• REQUIRED WORK
With both ends included, repeat exactly the lines of the entries below from the one containing "box-shadow: 0 1px 1px rgba(0,0,0,.08);" down to the one containing "display:flex; align-items:center; justify-content:center;", and no others.
--- START ---
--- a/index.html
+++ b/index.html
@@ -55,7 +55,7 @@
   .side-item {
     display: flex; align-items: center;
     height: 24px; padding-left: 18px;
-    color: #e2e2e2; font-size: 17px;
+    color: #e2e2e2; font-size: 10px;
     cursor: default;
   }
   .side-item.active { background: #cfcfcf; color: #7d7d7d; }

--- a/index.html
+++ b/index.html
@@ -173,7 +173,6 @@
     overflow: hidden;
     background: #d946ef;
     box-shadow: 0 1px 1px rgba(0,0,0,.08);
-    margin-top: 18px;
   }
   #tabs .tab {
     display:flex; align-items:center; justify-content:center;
--- END ---
--- START ---
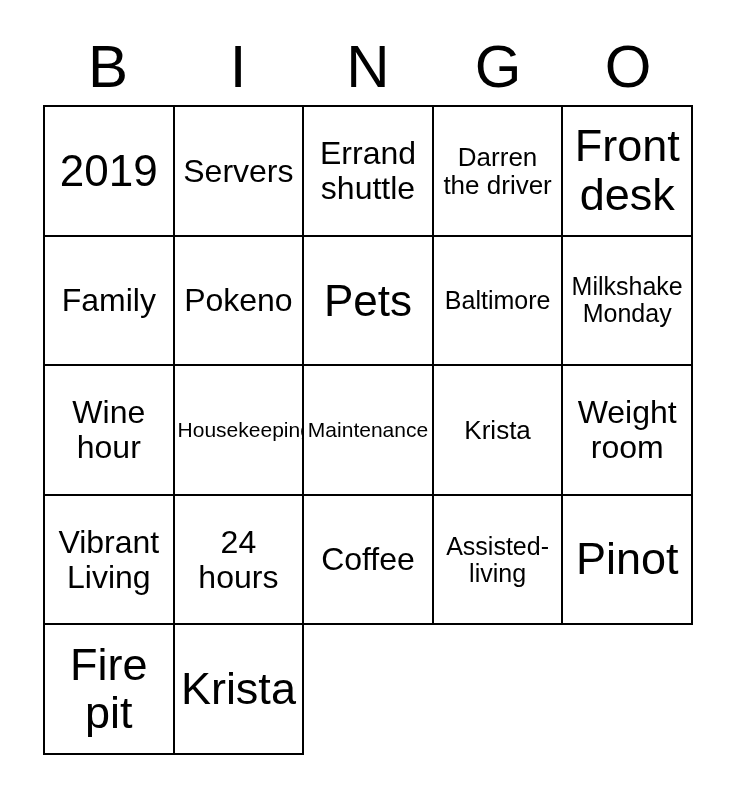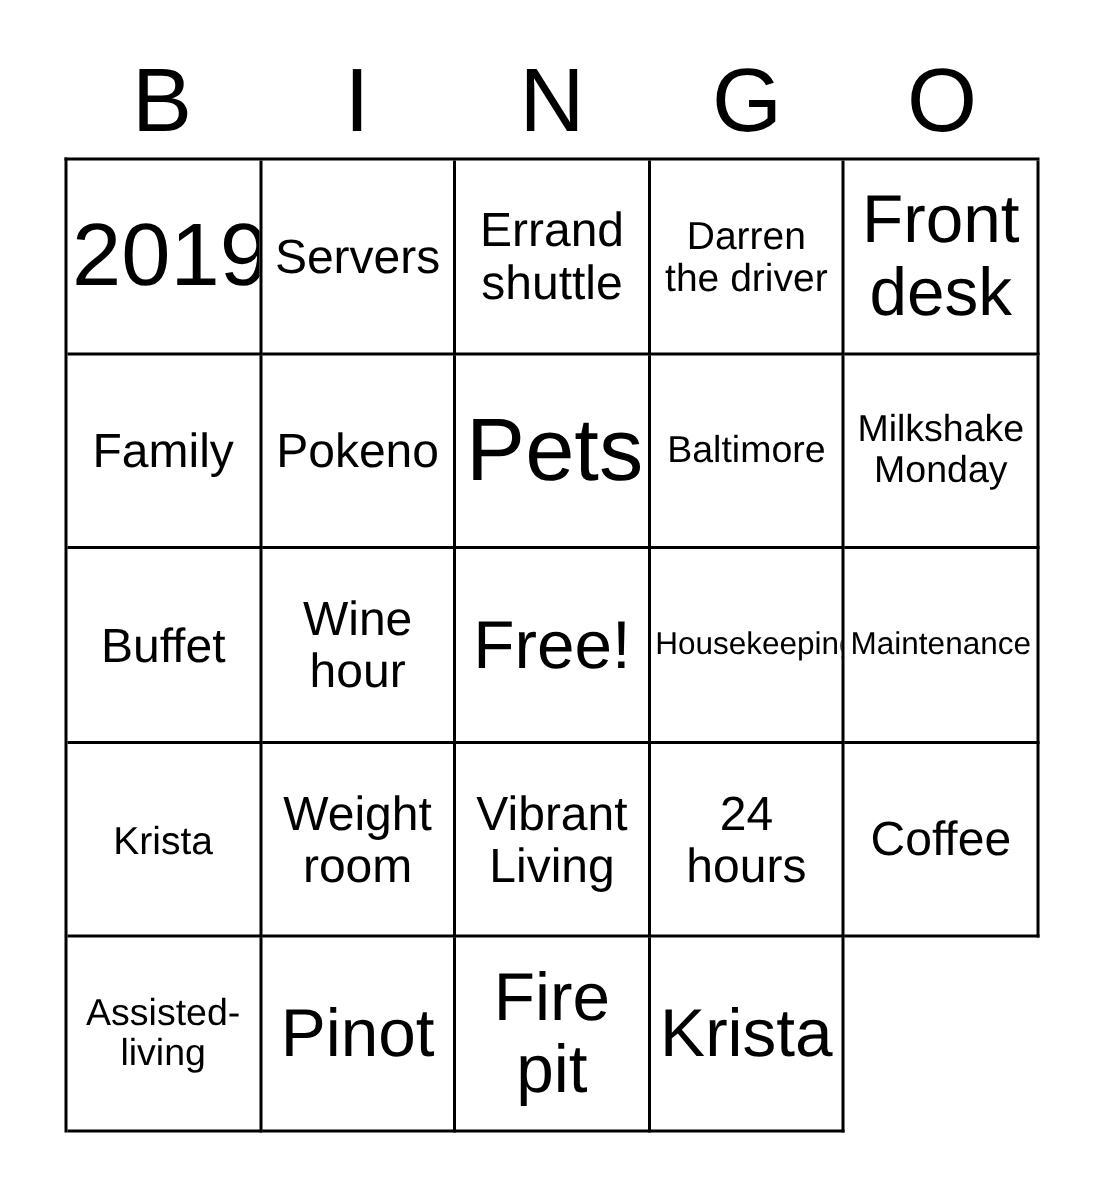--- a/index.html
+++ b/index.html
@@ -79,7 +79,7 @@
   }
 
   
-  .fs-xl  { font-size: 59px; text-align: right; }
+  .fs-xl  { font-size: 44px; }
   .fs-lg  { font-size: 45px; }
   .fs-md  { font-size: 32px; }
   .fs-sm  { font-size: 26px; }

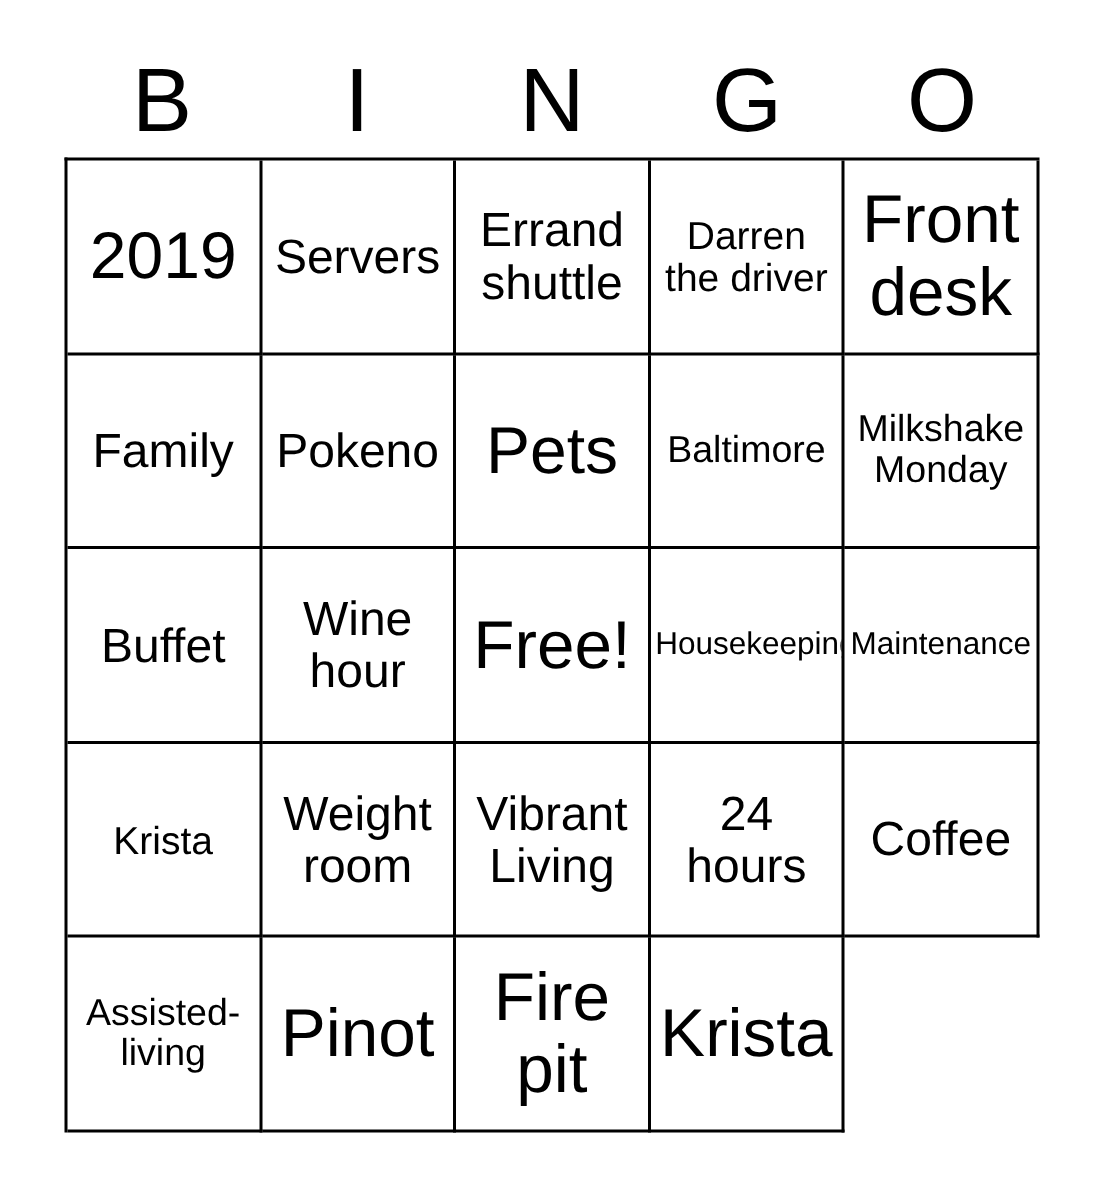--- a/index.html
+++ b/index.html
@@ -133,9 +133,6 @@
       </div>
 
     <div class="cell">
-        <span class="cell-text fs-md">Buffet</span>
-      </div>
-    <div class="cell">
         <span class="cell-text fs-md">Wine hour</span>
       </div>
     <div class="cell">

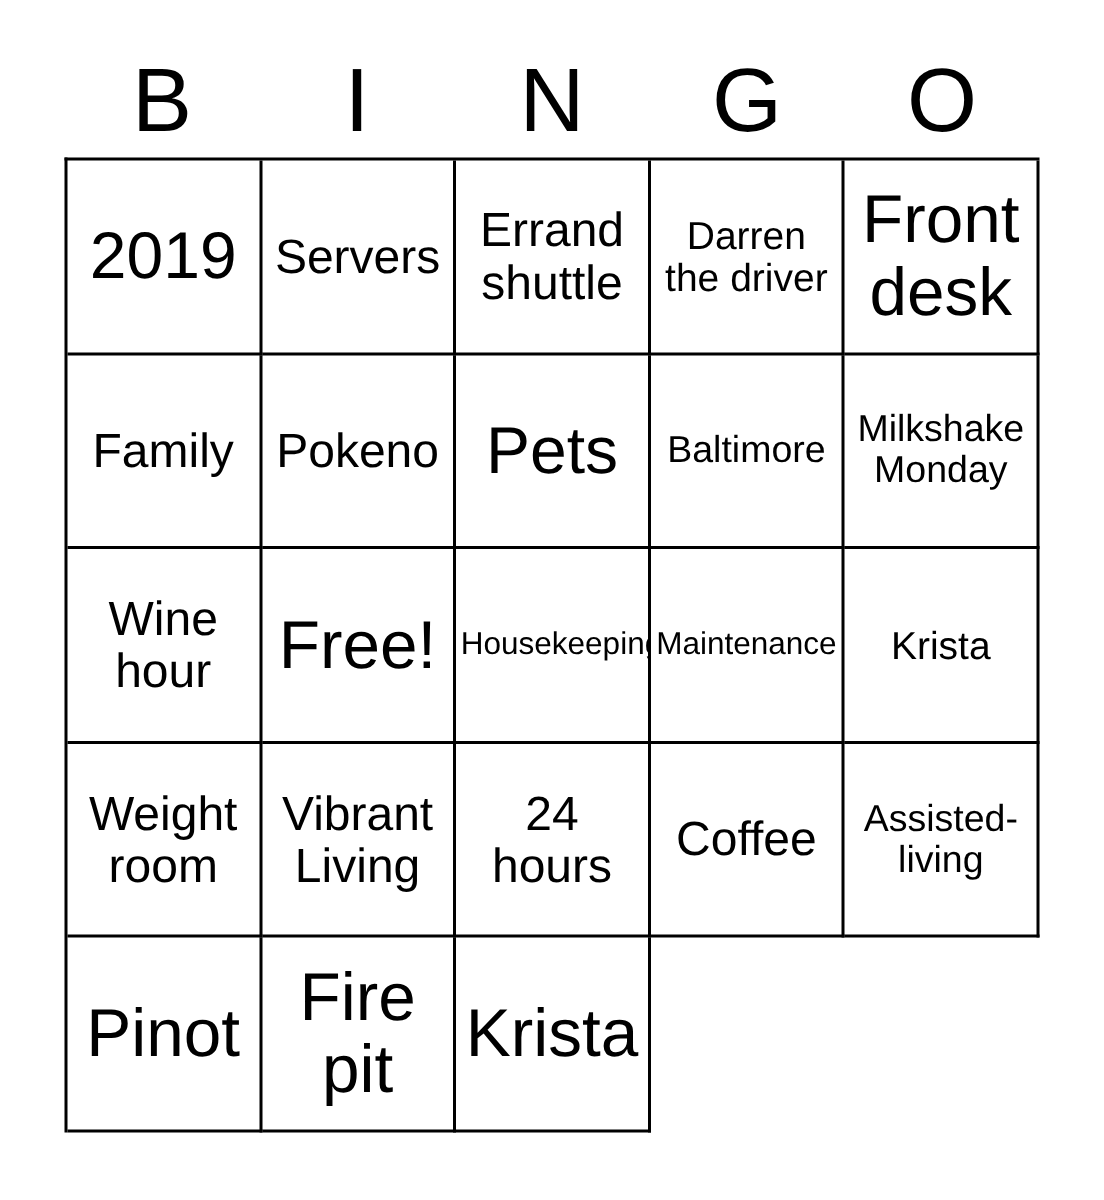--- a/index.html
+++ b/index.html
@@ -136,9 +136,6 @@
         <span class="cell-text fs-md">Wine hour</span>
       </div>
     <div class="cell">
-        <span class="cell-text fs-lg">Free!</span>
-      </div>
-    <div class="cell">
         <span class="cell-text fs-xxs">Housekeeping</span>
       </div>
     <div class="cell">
--- END ---
• RESULT FOR THIS TASK
     box-shadow: 0 1px 1px rgba(0,0,0,.08);
-    margin-top: 18px;
   }
   #tabs .tab {
     display:flex; align-items:center; justify-content:center;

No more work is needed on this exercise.